CNN achieve expression recognition

Author: Wei Zuchang

I. Background

2020 January 29, the Ministry of Education official said in an interview, said prevention and control of pneumonia novel coronavirus is currently of paramount importance, at all levels of the education sector is on the Ministry of Education and the local party committee and government unified deployment requirements, to prevent and control and resolutely prevent the spread of the epidemic in schools, delayed opening the school is one of the important initiatives. At the same time, education departments also serve to protect schools' teaching kept closed, non-stop learning "a lot of work during the epidemic prevention and control. Hence there are online teaching immediately.

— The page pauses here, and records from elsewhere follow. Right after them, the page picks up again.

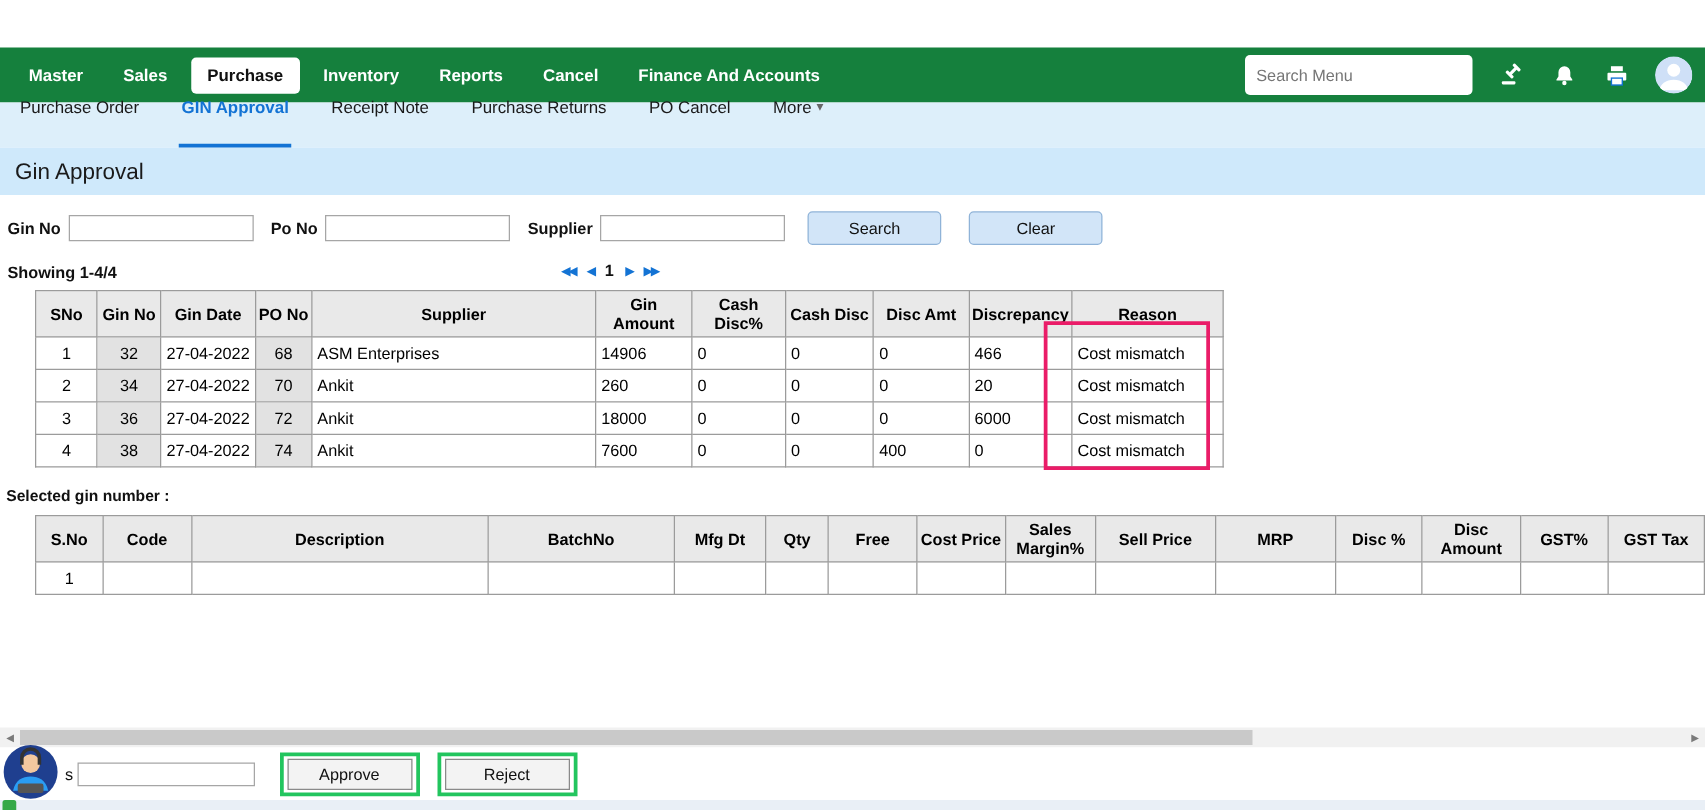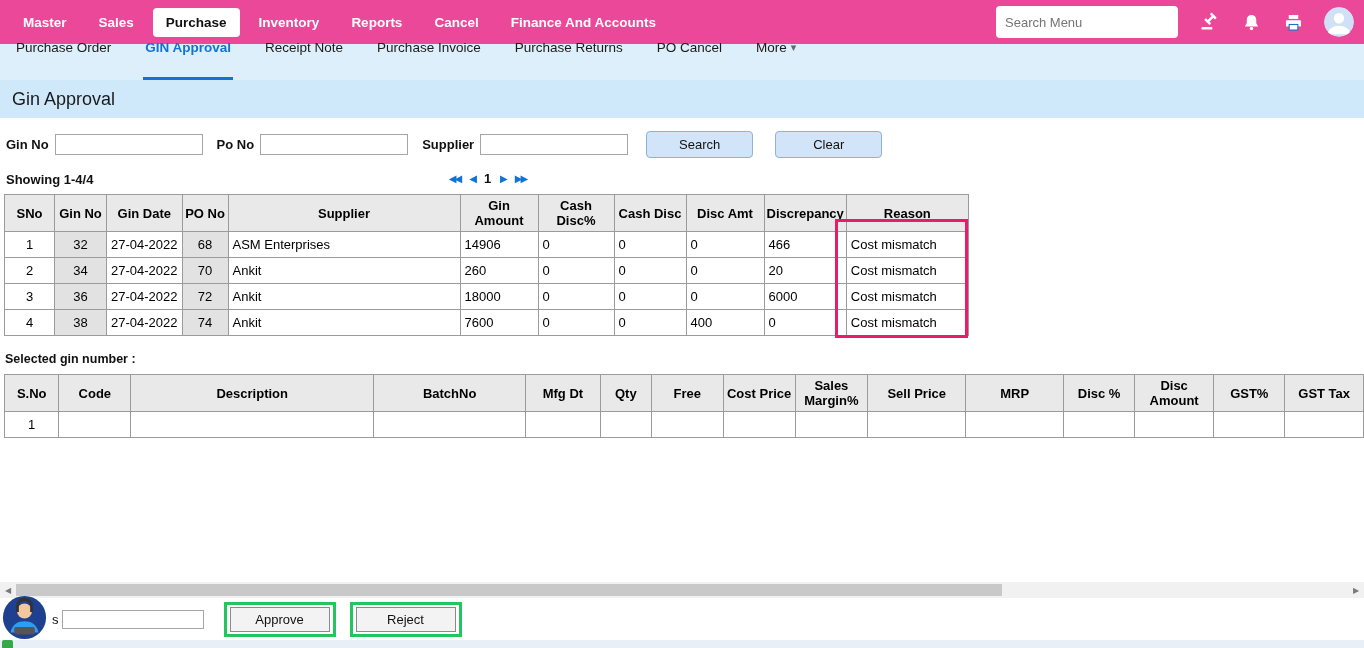--- a/index.html
+++ b/index.html
@@ -7,7 +7,7 @@
   body { font-family:"Liberation Sans", sans-serif; background:#fff; position:relative; }
 
   
-  .topbar { height:44px; background:#ec4899; display:flex; align-items:center; padding:0 10px; }
+  .topbar { height:44px; background:#15803d; display:flex; align-items:center; padding:0 10px;margin-top:38px; }
   .menu { display:flex; align-items:center; gap:6px; }
   .menu-item { color:#fff; font-weight:bold; font-size:13.5px; padding:7px 13px; border-radius:4px; white-space:nowrap; cursor:pointer; }
   .menu-item.active { background:#fff; color:#111; }

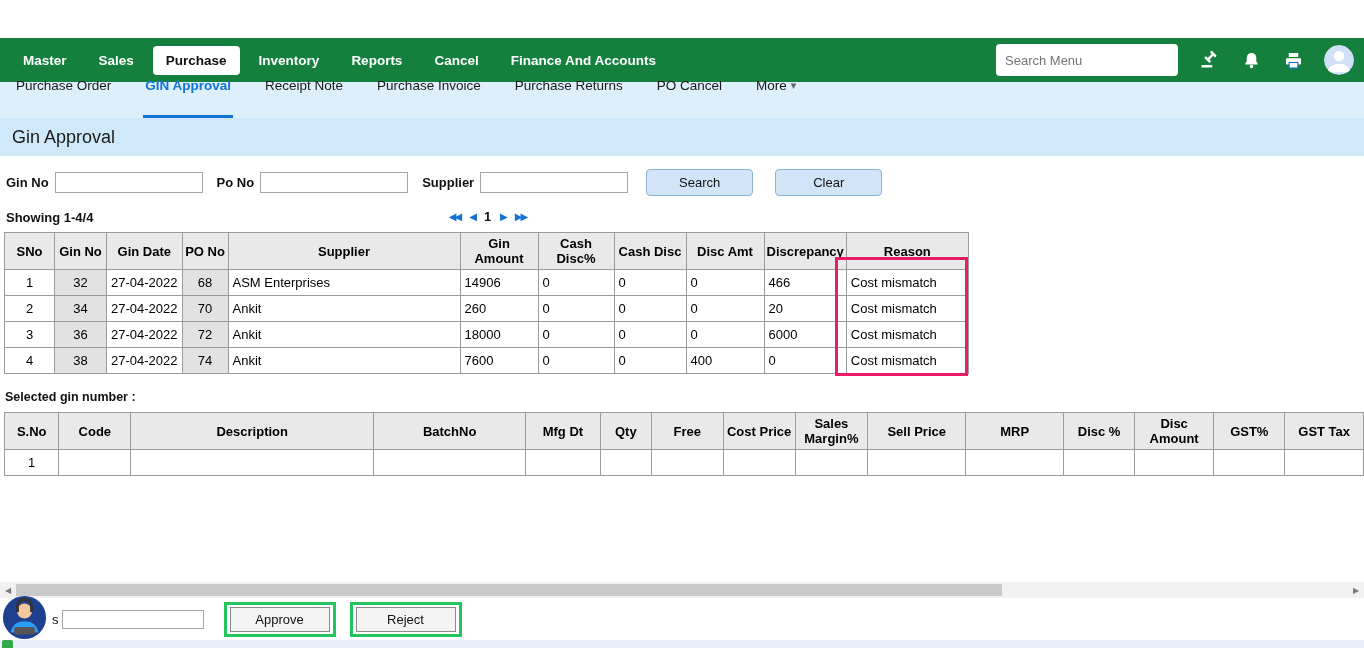--- a/index.html
+++ b/index.html
@@ -140,9 +140,6 @@
       <span>Receipt Note</span>
     </div>
     <div class="subnav-item">
-      <span>Purchase Invoice</span>
-    </div>
-    <div class="subnav-item">
       <span>Purchase Returns</span>
     </div>
     <div class="subnav-item">

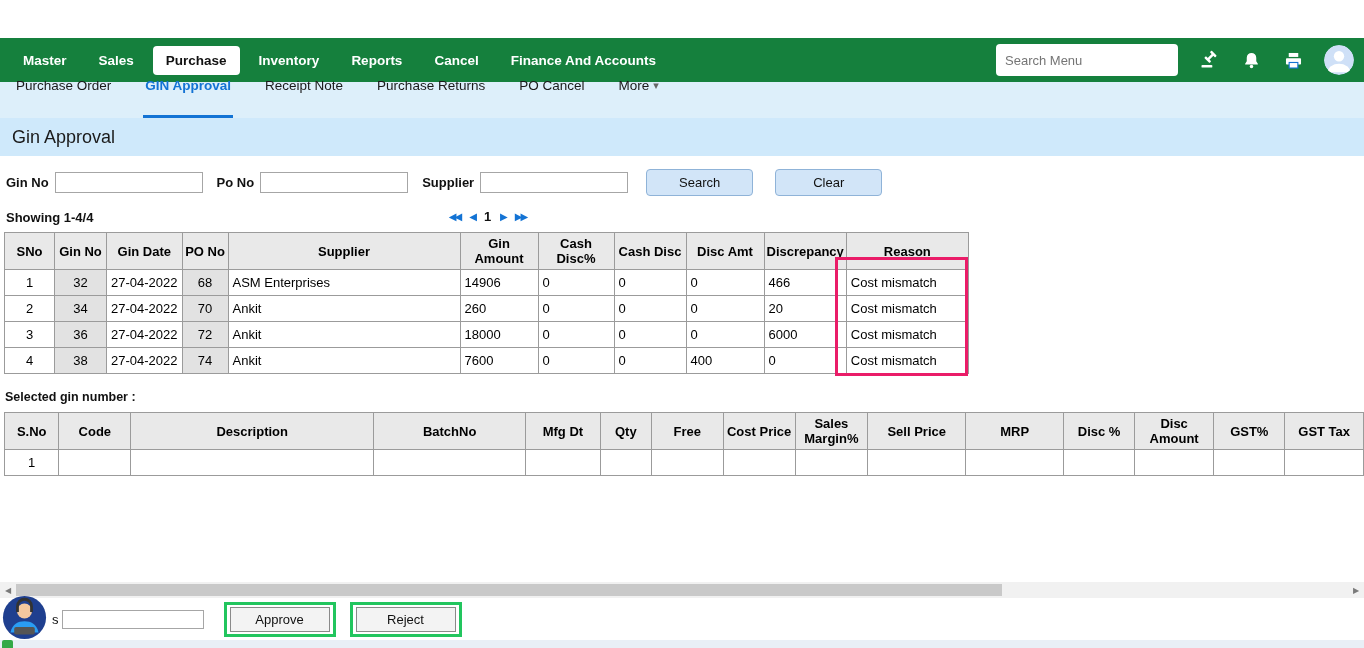--- a/index.html
+++ b/index.html
@@ -46,7 +46,7 @@
 
   
   .gin-wrap { position:relative; margin:4px 0 0 4px; width:975px; }
-  table { border-collapse:collapse; table-layout:fixed; }
+  table { border-collapse:collapse; table-layout:fixed;margin-left:24px; }
   th { background:#e9e9e9; border:1px solid #9b9b9b; font-size:13px; font-weight:bold; padding:3px 2px; text-align:center; white-space:pre-line; }
   td { border:1px solid #9b9b9b; font-size:13px; padding:4px 4px; height:26px; overflow:hidden; white-space:nowrap; }
   td.c-center { text-align:center; }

But with the network promoted the teaching of conduct, classroom teachers can not be as timely as the state know that student learning, students will not be as seriously as in the classroom learning. Since it is online teaching, we can help some of our depth learning techniques to help teachers observe students face in order to solve this problem. This paper starts with CNN, we achieved a recognition of facial expression of the depth model.

Second, the data set

Fer2013 facial expression datasets from the 35,886 facial expression picture composition, wherein the test chart (Training) 28708 sheets, public validation map (PublicTest) and private verification chart (PrivateTest) each 3589, each picture is a fixed size grayscale images of 48 × 48, a total of seven expressions, corresponding respectively to the tag 0-6, the specific expression of the corresponding tag and English are as follows: 0 anger angry; 1 disgust aversion; 2 fear fear; 3 happy happy; 4 sad sad; 5 surprised surprised; 6 normal neutral.

At the same time, we need to flip the picture data, data, data rotation, image scaling, cropping, image pan, add noise. Some people will be curious to see here, and we do not have data yet? Why does it work this way? Then I came in to explain why so many operations.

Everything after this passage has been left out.